I see.  A good name then.  I too am a… hunter,” she said, pronouncing it reasonably better than she had most of her Latin words.

I smiled and patted her
arm but quickly yanked it away, freaked out by how hard and beefy it was.  “Great.  Then we should get along just fine.”

The men under her command tensed at the contact but she shooed them away with the flick of her chin.  They obeyed and moved off in silence.

“That is good Hunter, for we have much to accomplish.”

“Why do people always say things like that?”  I mumbled to myself, but held out my hand to lead her
toward our fire.  She understood and stepped forward.  The two of us took a seat upon fallen logs cattycorner to each other, and I couldn’t help but get a pretty impressive show of the muscles on her legs and upper back as she moved and sat.  She cut an impressive figure, and while the rest of us were certainly no slouches, I couldn’t help but make a mental note not to mess with her.

Once
the two of us were comfortable, Vincent, Archer, Gaius, and Marcus came to sit near us as well while everyone else scattered.  Wang was nowhere in sight, and I could see Santino and Artie walk off together toward somewhere, but they were out of sight before I could see where.  To my right, I saw Helena sitting with her back to a tree, only her side profile visible, her hand resting upon her protruding stomach.  Her head was tilted back against the tree and her eyes were cast upwards, looking at God knew what.

I ignored her.

I turned to Vincent who sat nearest me.  “Feel free to jump in whenever you want, Vincent, but make sure you translate for Archer so he can keep up.”

He nodded but didn’t say anything.
  Archer’s Latin had grown… serviceable, but wasn’t nearly good enough to completely follow a conversation.

I turned to
Boudicca, who was already staring back at me and seemed to have something on her mind.
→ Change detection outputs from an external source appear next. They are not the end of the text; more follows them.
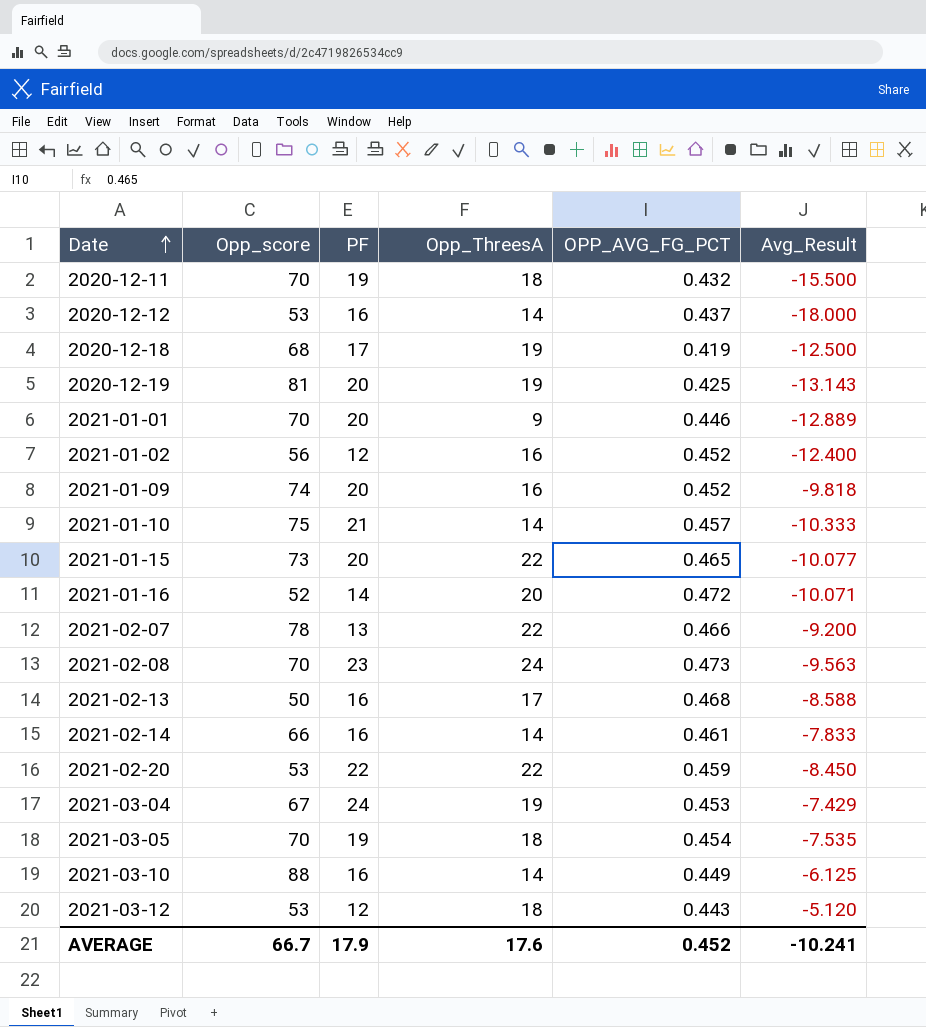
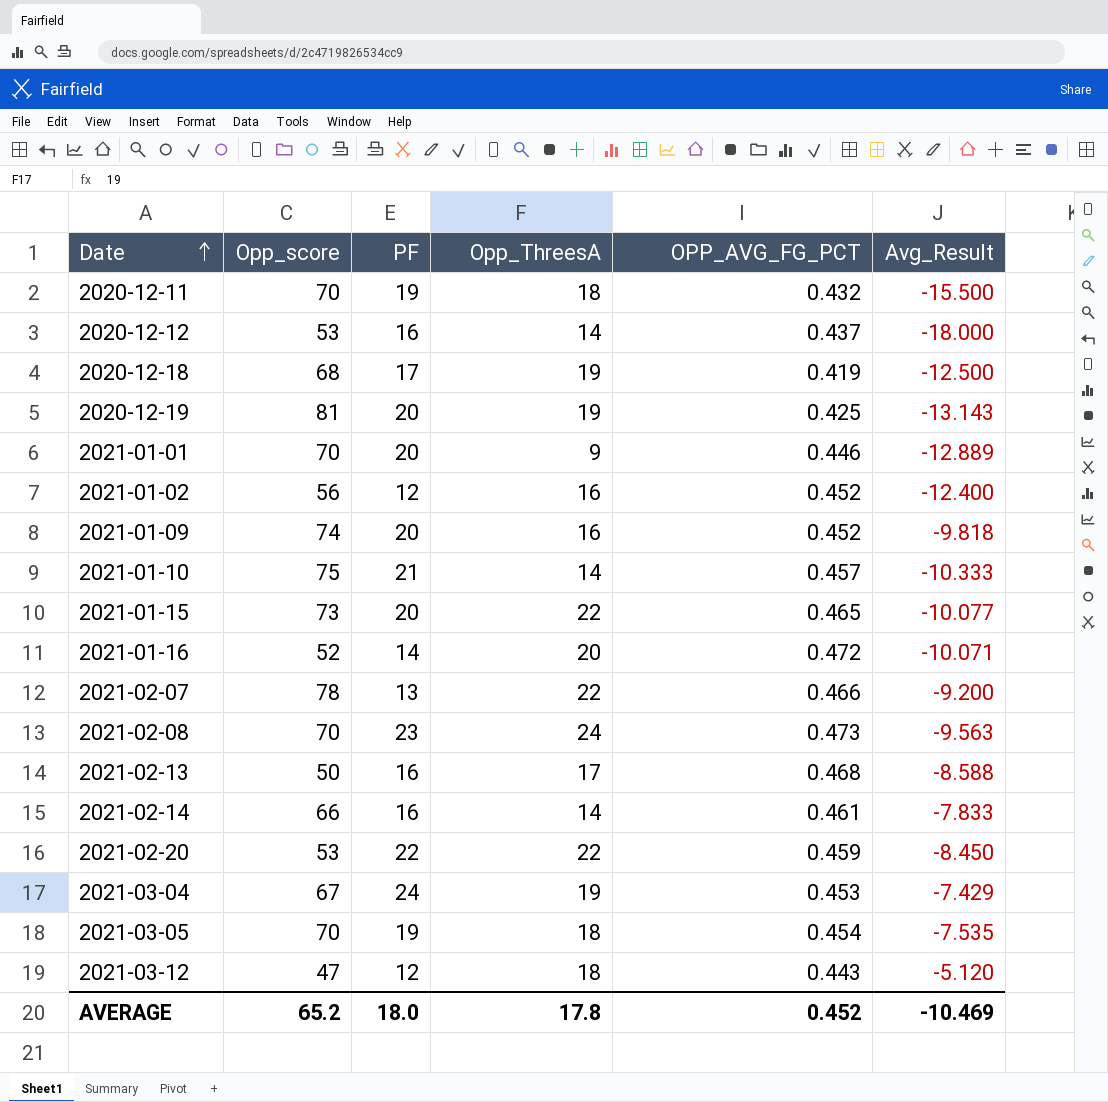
row 2021-03-10: 88 | 16 | 14 | 0.449 | -6.125 -> none
2021-03-12 | Opp_score: 53 -> 47
AVERAGE | Opp_score: 66.7 -> 65.2
AVERAGE | PF: 17.9 -> 18.0
AVERAGE | Opp_ThreesA: 17.6 -> 17.8
AVERAGE | Avg_Result: -10.241 -> -10.469

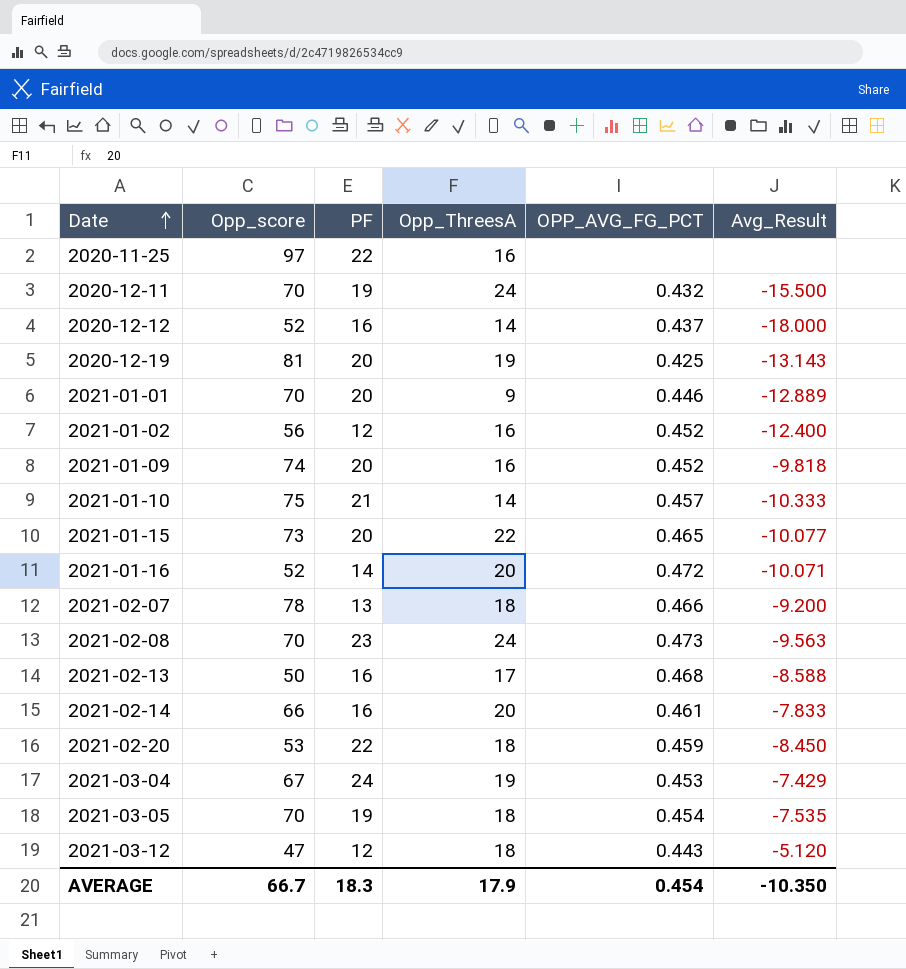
row 2020-12-18: 68 | 17 | 19 | 0.419 | -12.500 -> none
row 2020-11-25: none -> 97 | 22 | 16 | none | none
2020-12-11 | Opp_ThreesA: 18 -> 24
2020-12-12 | Opp_score: 53 -> 52
2021-02-07 | Opp_ThreesA: 22 -> 18
2021-02-14 | Opp_ThreesA: 14 -> 20
2021-02-20 | Opp_ThreesA: 22 -> 18
AVERAGE | Opp_score: 65.2 -> 66.7
AVERAGE | PF: 18.0 -> 18.3
AVERAGE | Opp_ThreesA: 17.8 -> 17.9
AVERAGE | OPP_AVG_FG_PCT: 0.452 -> 0.454
AVERAGE | Avg_Result: -10.469 -> -10.350

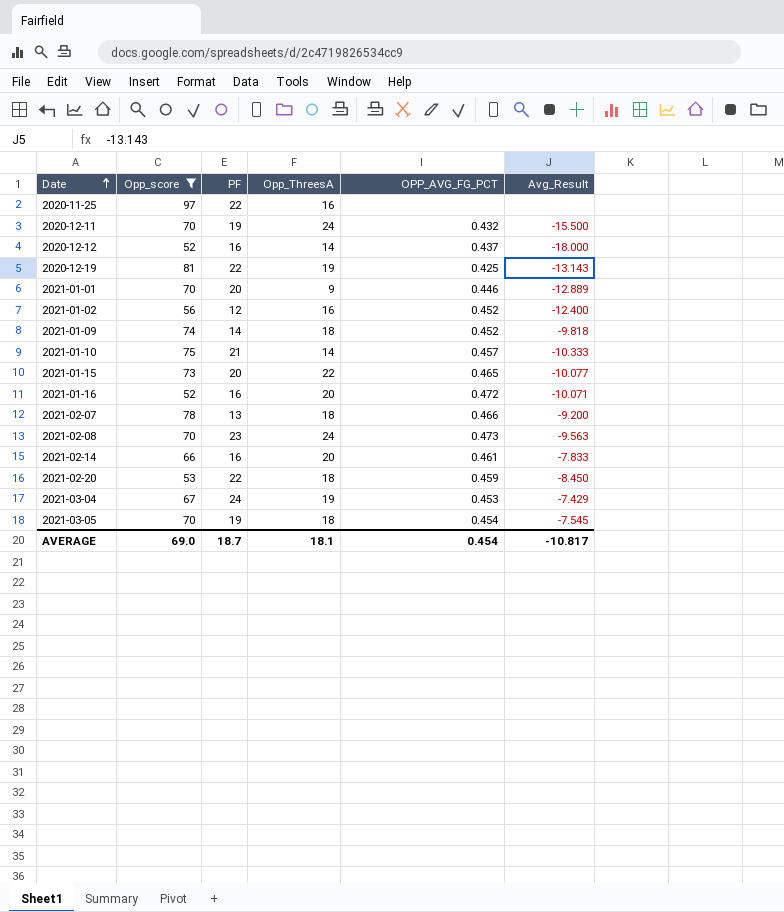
filter: none -> Opp_score >= 52
2020-12-19 | PF: 20 -> 22
2021-01-09 | PF: 20 -> 14
2021-01-09 | Opp_ThreesA: 16 -> 18
2021-01-16 | PF: 14 -> 16
2021-03-05 | Avg_Result: -7.535 -> -7.545
AVERAGE | Opp_score: 66.7 -> 69.0
AVERAGE | PF: 18.3 -> 18.7
AVERAGE | Opp_ThreesA: 17.9 -> 18.1
AVERAGE | Avg_Result: -10.350 -> -10.817

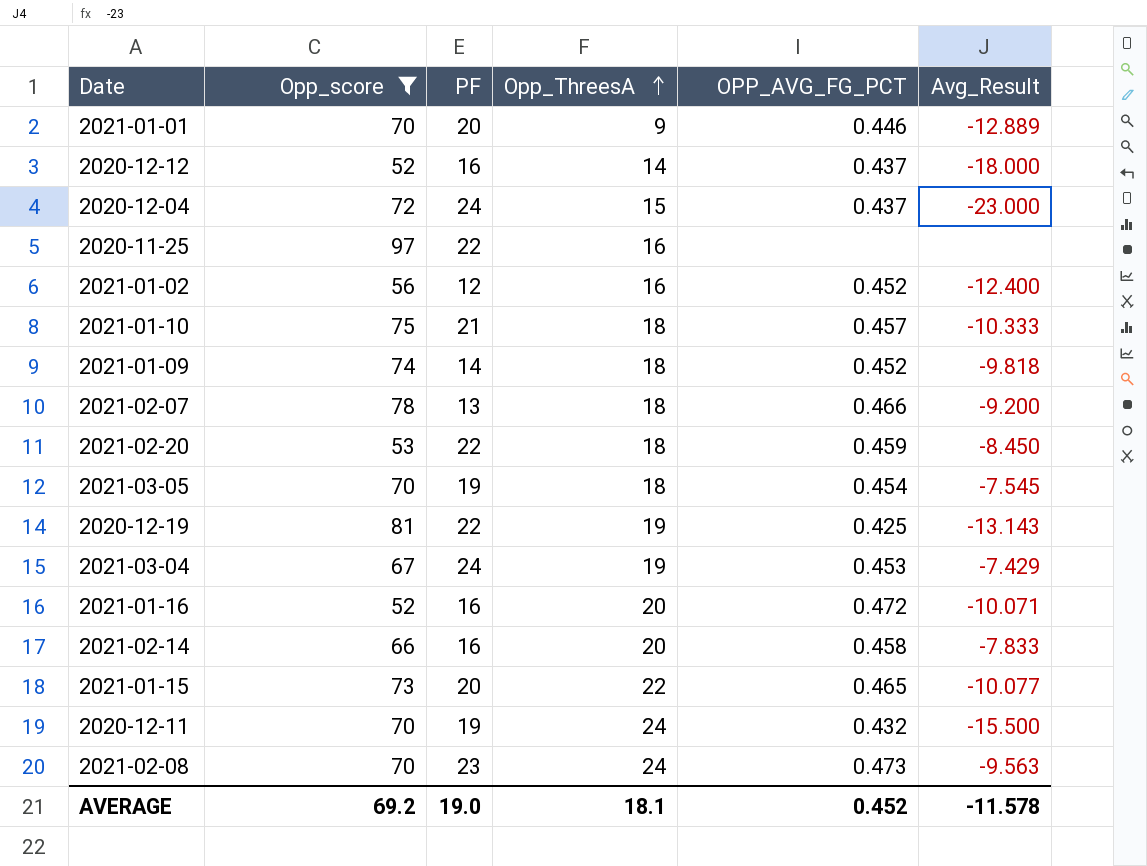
row order: Date ascending -> Opp_ThreesA ascending
row 2020-12-04: none -> 72 | 24 | 15 | 0.437 | -23.000
2021-01-10 | Opp_ThreesA: 14 -> 18
2021-02-14 | OPP_AVG_FG_PCT: 0.461 -> 0.458
AVERAGE | Opp_score: 69.0 -> 69.2
AVERAGE | PF: 18.7 -> 19.0
AVERAGE | OPP_AVG_FG_PCT: 0.454 -> 0.452
AVERAGE | Avg_Result: -10.817 -> -11.578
“Curious about something?”  I asked.

She shook her head.  “It’s just that your appearance and weaponry is mystifying.  I did not expect such things from my vision.  Also, there are women with you.  I knew not that Rome employed female warriors.  It is all most confusing…”


We’re what you would call unique,” I explained.  “Don’t expect to see anyone else look like us around here.”